The story also contains the mention of the "Penfield mood organ", which fills the role played by drugs that change the mind in Dick's other stories. This technology can lead to the mood of the desired people, such as "attitude like an optimistic business" or "the desire to watch television, no matter what is happening". A section in the opening chapter has Deckard and his wife, Iran, discussing what arrangements are used to start the day. He announced that he had scheduled six hours of "existential desperation" for later in order to overcome their loneliness in an almost deserted apartment building.

Plot summary

Reward hunter Rick Deckard signed a new police mission to earn enough money to buy live animals to replace his electric sheep, seeking greater existential gratification for himself and his depressed wife, Iran. The mission involves hunting down ("retired") six Android Nexus-6s that vigorously become naughty after being created by the Rosen Association, and running Mars to Earth. Deckard visits Rosen's headquarters in Seattle to confirm the validity of the question-and-answer empathy test: a method for identifying every android masquerading as a human. Deckard was greeted by Rachael Rosen, who quickly failed his test. Rachael tried to bribe Deckard to silence, but he verified that he was indeed the Nexus-6 model used by Rosen to try to discredit the test.

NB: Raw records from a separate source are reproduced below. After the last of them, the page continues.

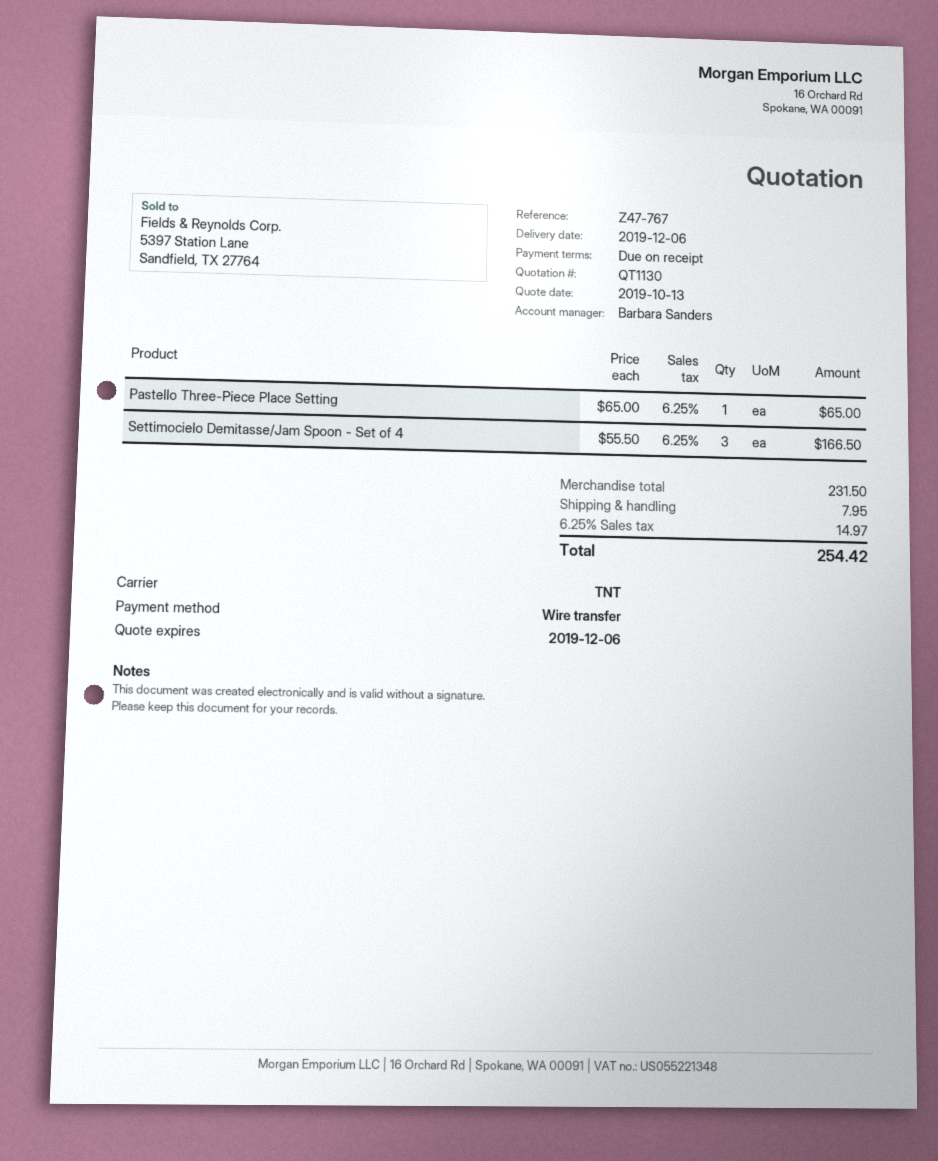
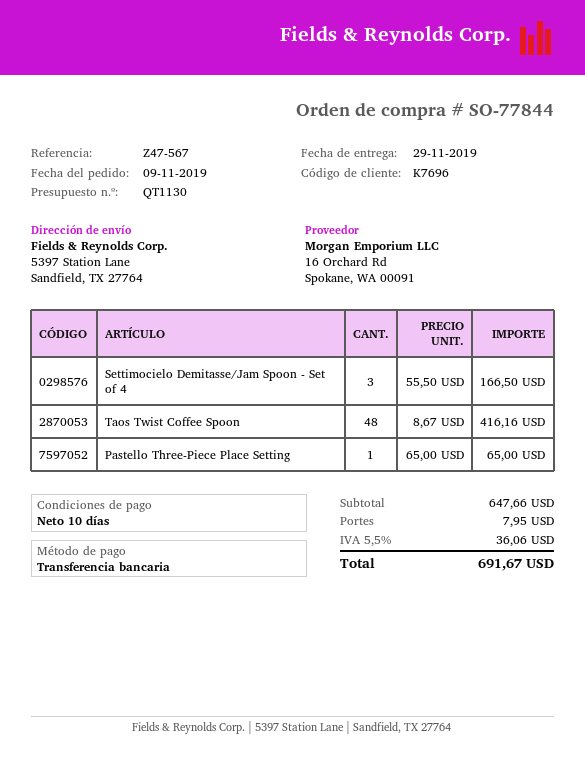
delivery date: 2019-12-06 -> 2019-11-29
payment terms: on receipt -> 10 days
reference: Z47-767 -> Z47-567
Taos Twist Coffee Spoon: none -> 48 x 8.67 = 416.16
subtotal: 231.50 -> 647.66
tax: 6.25% = 14.97 -> 5.5% = 36.06
total: 254.42 -> 691.67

Deckard soon met with Soviet police contact who turned out to be one of the covert Nexus-6 attacks. Deckard resigned from android, then flew to rest his next target: an opera singer. This Android, however, had him arrested and detained in a police department he had never heard of by a police officer whom he was surprised to never meet. At this strange station, Deckard's world view was shaken when an official named Garland accused Deckard himself as an android. After a series of mysterious revelations at the station, Deckard reflects on his ethical and philosophical questions his line of work enhances android intelligence, empathy, and what it means to be human. Phil Resch, treasure hunter at the station, took the testing equipment to determine whether his coworkers - including Deckard and Resch himself - were android or human. Garland later revealed that the entire station is a fake, fully managed by android, including Garland himself. Resch shot Garland in the head and fled with Deckard; together, they find and capture the opera singer, the Resch brutally retired in cold blood. Although Resch and Deckard are now collaborators, each still worries that he (or his partner) may be an android. Deckard manages the empathy test for himself and Resch, which confirms that Resch is human - if that is very cruel - and that Deckard is also human, but with empathy for the android.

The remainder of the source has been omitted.